I'll demonstrate heat maps at the NFS level by running the /usr/bin/sum command on a large file a few times, and letting it run longer each time before hitting Ctrl-C to cancel it. The sum command calculates a file's checksum, and does so by sequentially reading through the file contents. Here is what the three heat maps from Analytics shows:

The top heat map of offset clearly shows the client's behavior, the stripes show sequential I/O. The blocks show the offsets of the read operations as the client creeps through the file. I mounted the client using forcedirectio, so that NFS would not cache on the file contents on the client, and would be forced to keep reading the file each time.

The middle heat map shows the size of the client I/O requests. This shows the NFS client is always requesting 8 Kbyte reads. The bottom heat map shows NFS I/O latency. Most of the I/O was between 0 and 35 microseconds, but there are some odd clouds of latency on the 2nd and 3rd runs.

These latency clouds would be almost invisible if a linear color scheme was used. These heat maps use false color to emphasize detail.

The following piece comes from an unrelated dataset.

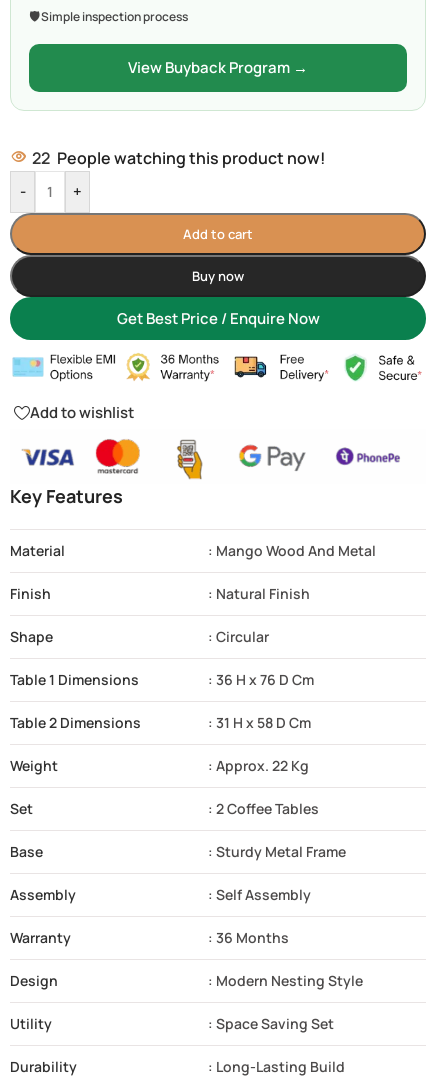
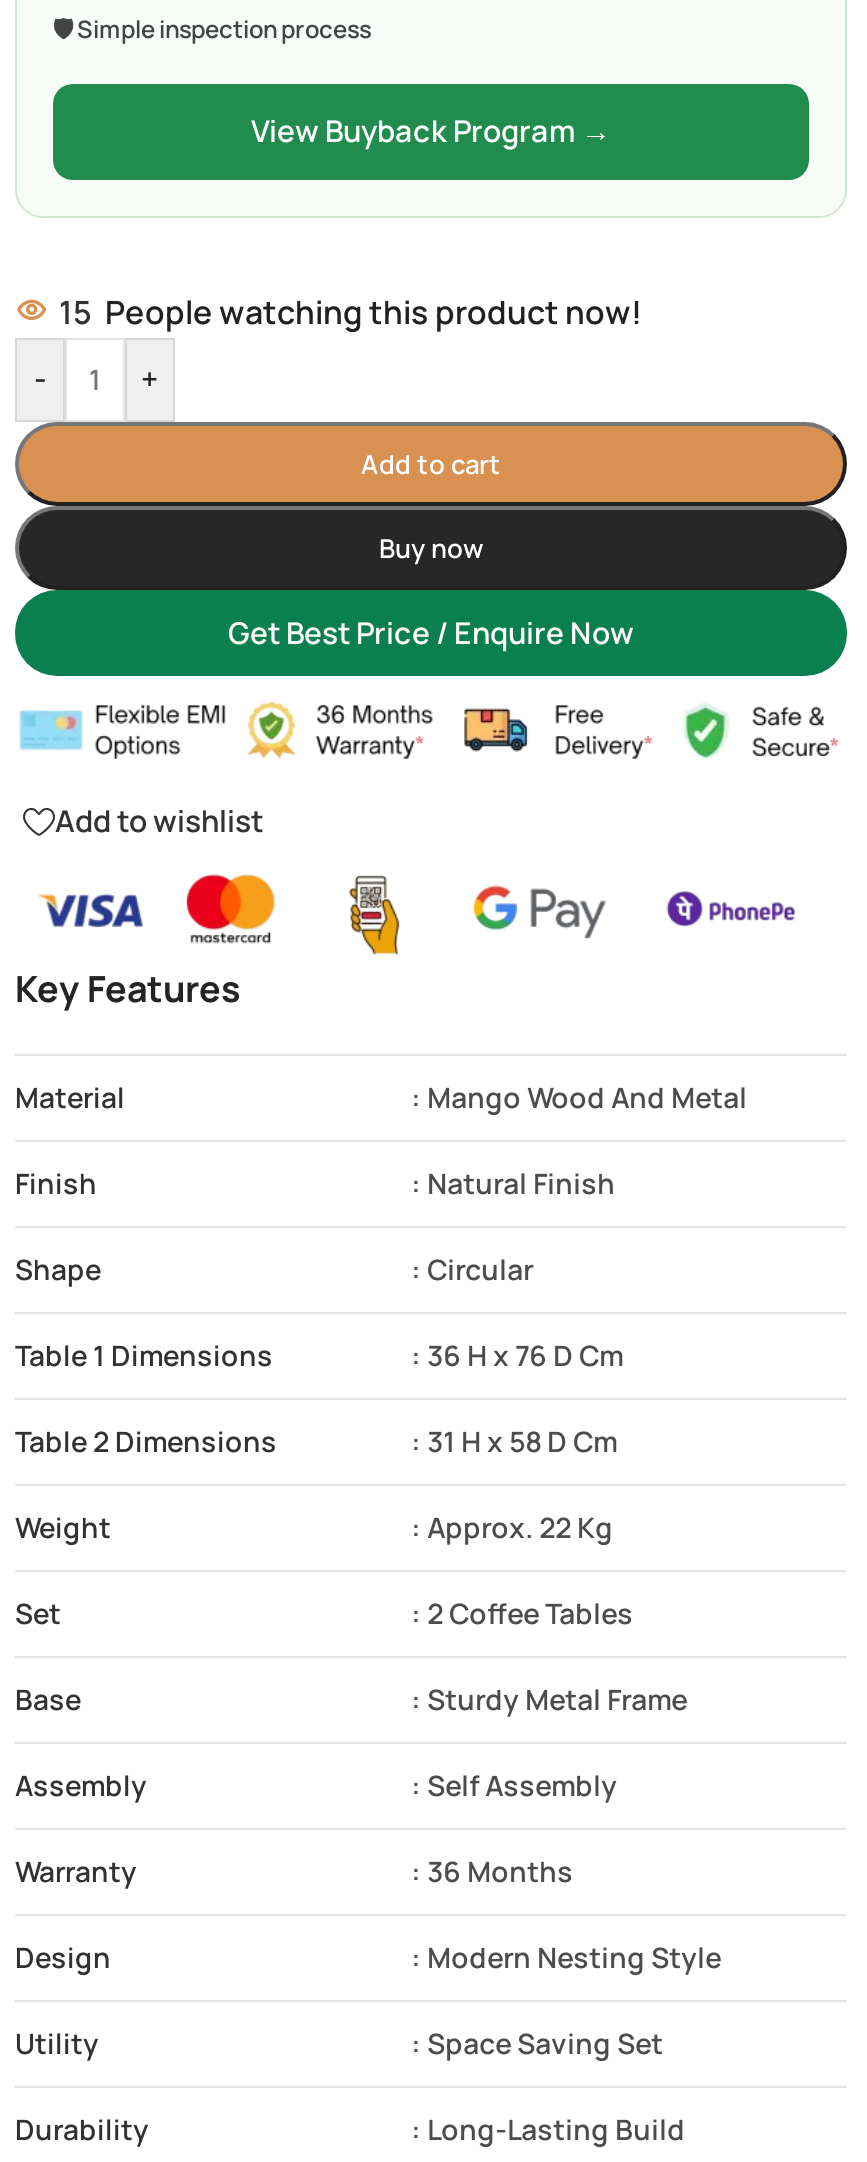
[32,147,326,169] 22 People watching this product now! -> [59,290,643,334] 15 People watching this product now!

The left panel showed that on average there were 1771 ops/sec faster than 104 us (adding up the numbers), and that the entire heat map averaged at 1777 ops/sec; this means that the latency clouds (at about 0.7 ms) represent 0.3% of the I/O. The false color scheme makes them clearly visible, which is important for latency heat maps, as these slow outliers can hurt performance, even though they are relatively infrequent.

For those interested in more detail, I've included a couple of extra screenshots to explain this further:

Screenshot 1: NFS operations and disk throughput. From the top graph, it's clear how long I left the sum command running each time. The bottom graph of disk I/O bytes shows that the file I was checksumming had to be pulled in from disk for the entire first run, but only later in the second and third runs. Correspond the times to the offset heat map above. The 2nd and 3rd runs are reading data that is now cached, and doesn't need to be read from disk.
Screenshot 2: ARC hits/misses. This shows what the ZFS DRAM cache is doing (which is the ARC: the Adaptive Replacement Cache). I've shown the same statistic twice, so that I can highlight breakdowns separately. The top graph shows a data miss at 22:30:24, which triggers ZFS to prefetch the data (since ZFS detects that this is a sequential read). The bottom graph shows data hits are kept high, thanks to ZFS prefetch, and ZFS prefetch in operation: the "prefetched data misses" shows requests triggered by prefetch that were not already in the ARC, and read from disk; and the "prefetched data hits" shows prefetch requests that were already satisfied by the ARC. The latency clouds correspond to the later prefetch data misses, where some client requests are arriving while prefetch is still reading from disk, and are waiting for that to complete.

Random reads

While the rising stripes of a sequential workload are clearly visible in the offset heat map, random workloads are also easily identifiable:

The NFS operations by offset shows a random and fairly uniform pattern, which matches the random I/O I now have my client requesting. These are all hitting the ZFS DRAM cache, and so the latency heat map shows most responses in the 0 to 32 microsecond range.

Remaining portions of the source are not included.